Reputation: 675
I am writing a library/framework that can be configured as a CPU-only implementation or a hybrid CPU-GPU implementation. As an example, say I the following files:
LibraryMainCode.cpp
LibraryMainCode.h
Numerics.cpp
Numerics.h
For a CPU-only implementation, the build is straightforward:
g++ -I. -c Numerics.cpp -o Numerics.o
g++ -I. -c LibraryMainCode.cpp -o LibraryMainCode.o
(linking, etc)
For a hybrid implementation, the build is a little bit more complicated:
g++ -I. -c Numerics.cpp -o Numerics.o
g++ -I. -c LibraryMainCode.cpp -o LibraryMainCode.o
nvcc -I. -x cu -dc LibraryMainCode.cpp -o XLibraryMainCode.o
(linking, etc)
I.e., I am compiling each of these "hybrid" files twice, once as a cpu-only object and once with gpu code as well.
However, my codebase is growing quite rapidly and I would like to simply let the file extension dictate how the file is compiled. For example, I could change the filenames:
LibraryMainCode.cpp
LibraryMainCode.h
Numerics.cppx
Numerics.h
Then, my makefile can simply find these ".cppx" files and compile them accordingly. Unfortunately, if I write a simple "Hello World" program with extension ".cppx" then g++ will not compile it.
I realize that g++ has a list of recognized c++ extensions so I could use comething like ".cxx" for these hybrid files and ".cpp" otherwise, but I would like to stress that the hybrid files are not necessarily standard c++ code and must have special treatment in the makefile.

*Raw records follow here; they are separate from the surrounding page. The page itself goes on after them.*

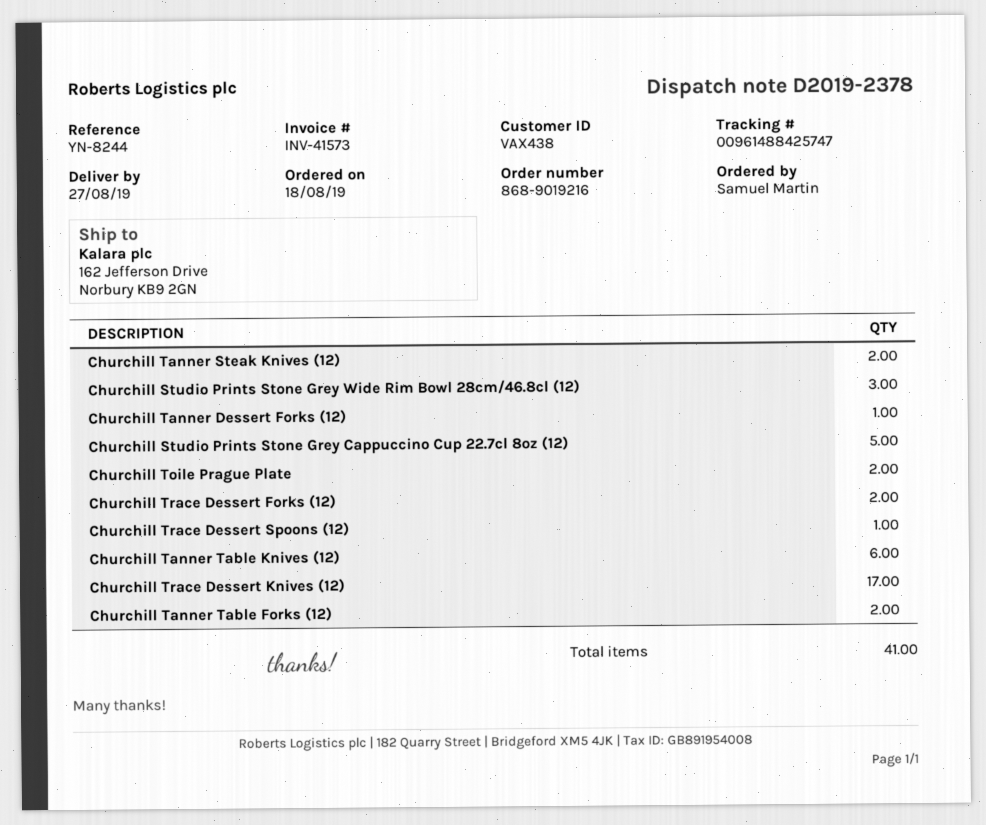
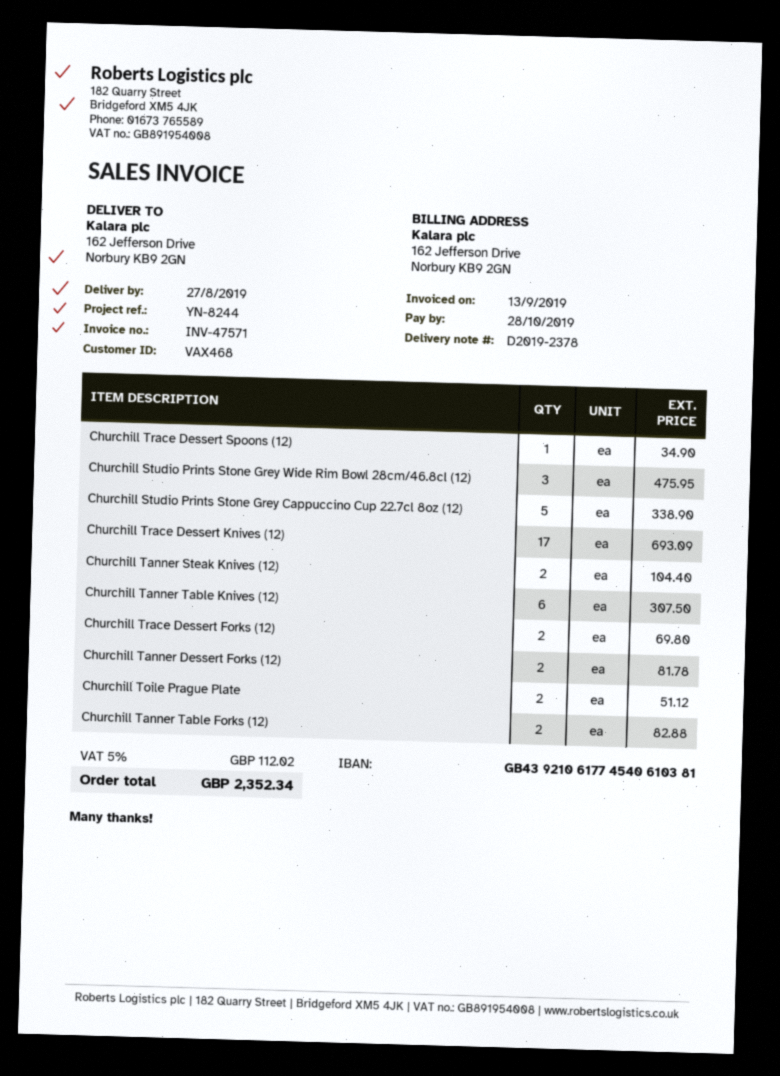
invoice number: INV-41573 -> INV-47571
customer number: VAX438 -> VAX468
Churchill Tanner Dessert Forks (12): 1 -> 2

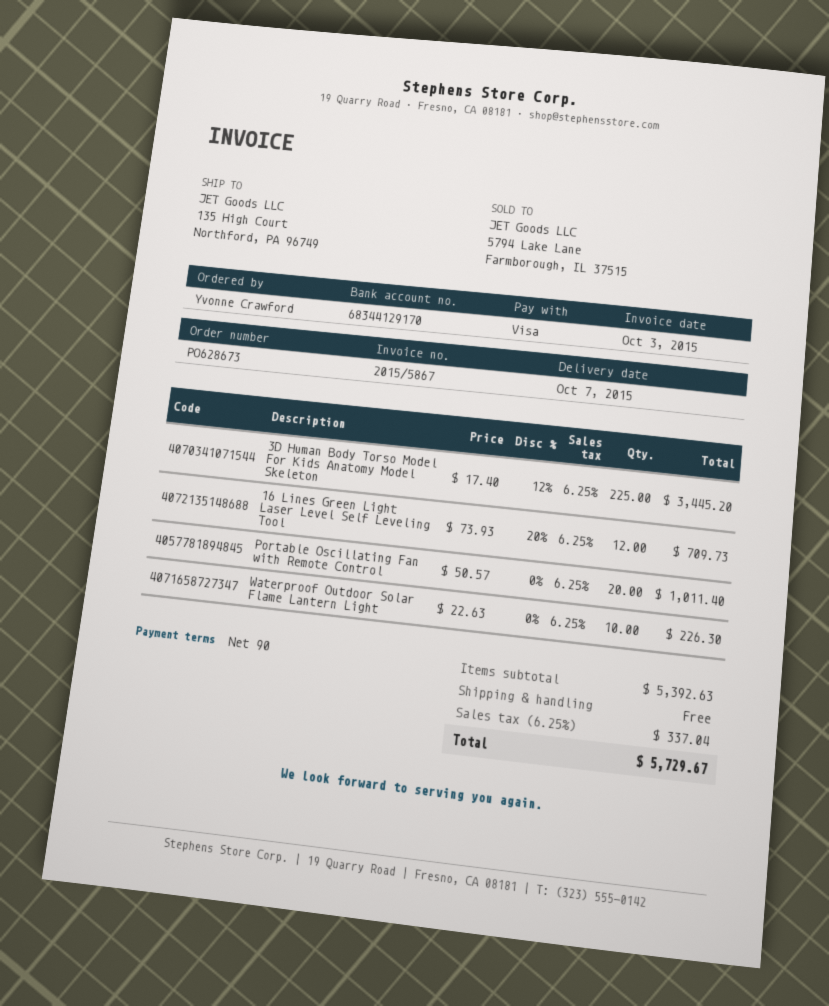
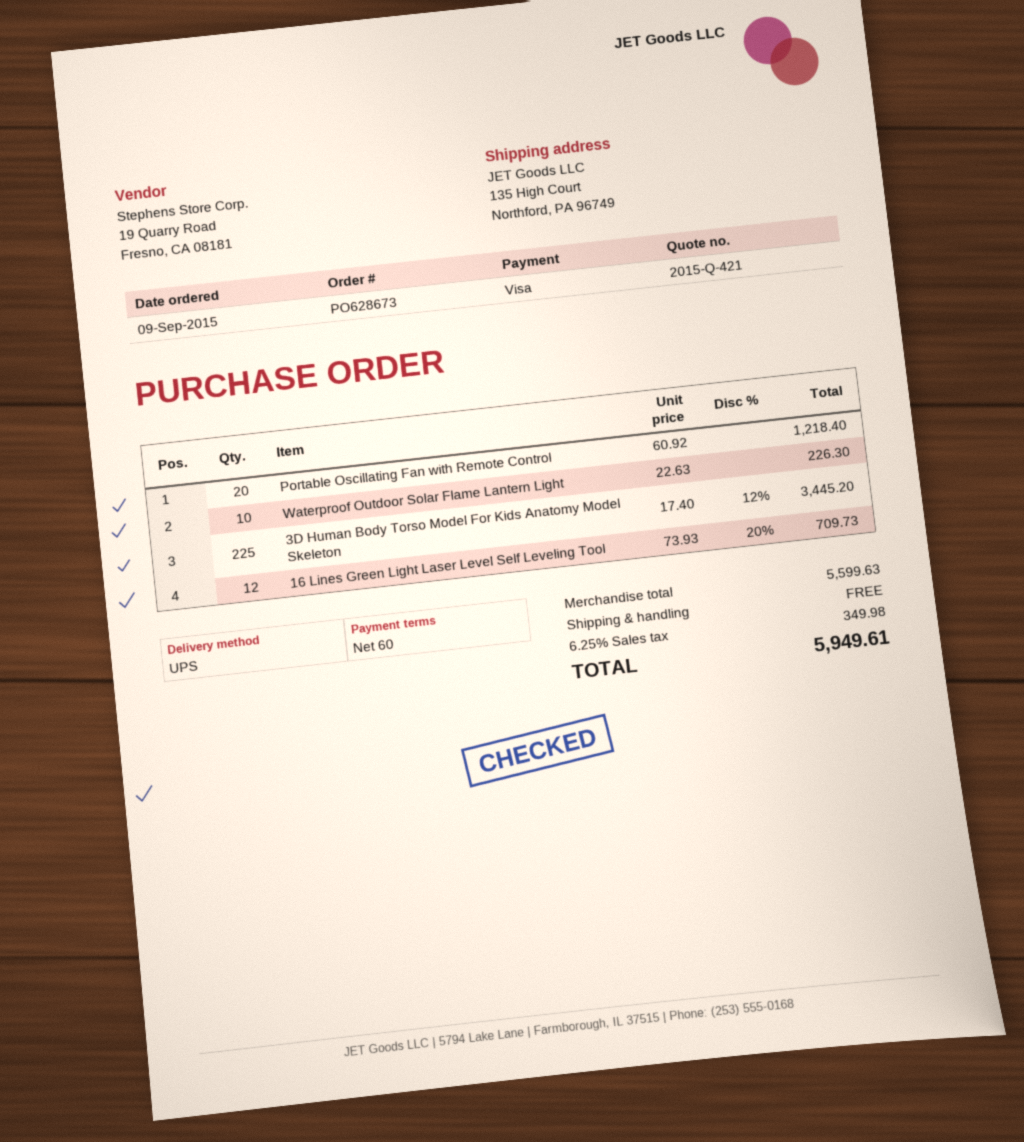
payment terms: 90 days -> 60 days
Portable Oscillating Fan with Remote Control: 20 x 50.57 = 1011.40 -> 20 x 60.92 = 1218.40
subtotal: 5392.63 -> 5599.63
tax: 6.25% = 337.04 -> 6.25% = 349.98
total: 5729.67 -> 5949.61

Is there an easy way to forcefully instruct g++ to compile the source file with an arbitrary extension?
Upvotes: 2
Views: 385
Reputation: 18081
You can explicitly specify the language of a source file using the -x <lang>
option:
g++ -x c++ file.strange_extension
Upvotes: 5
Reputation: 137
you could use a string variable in your makefile which includes the compiler options and use it for every cpp file.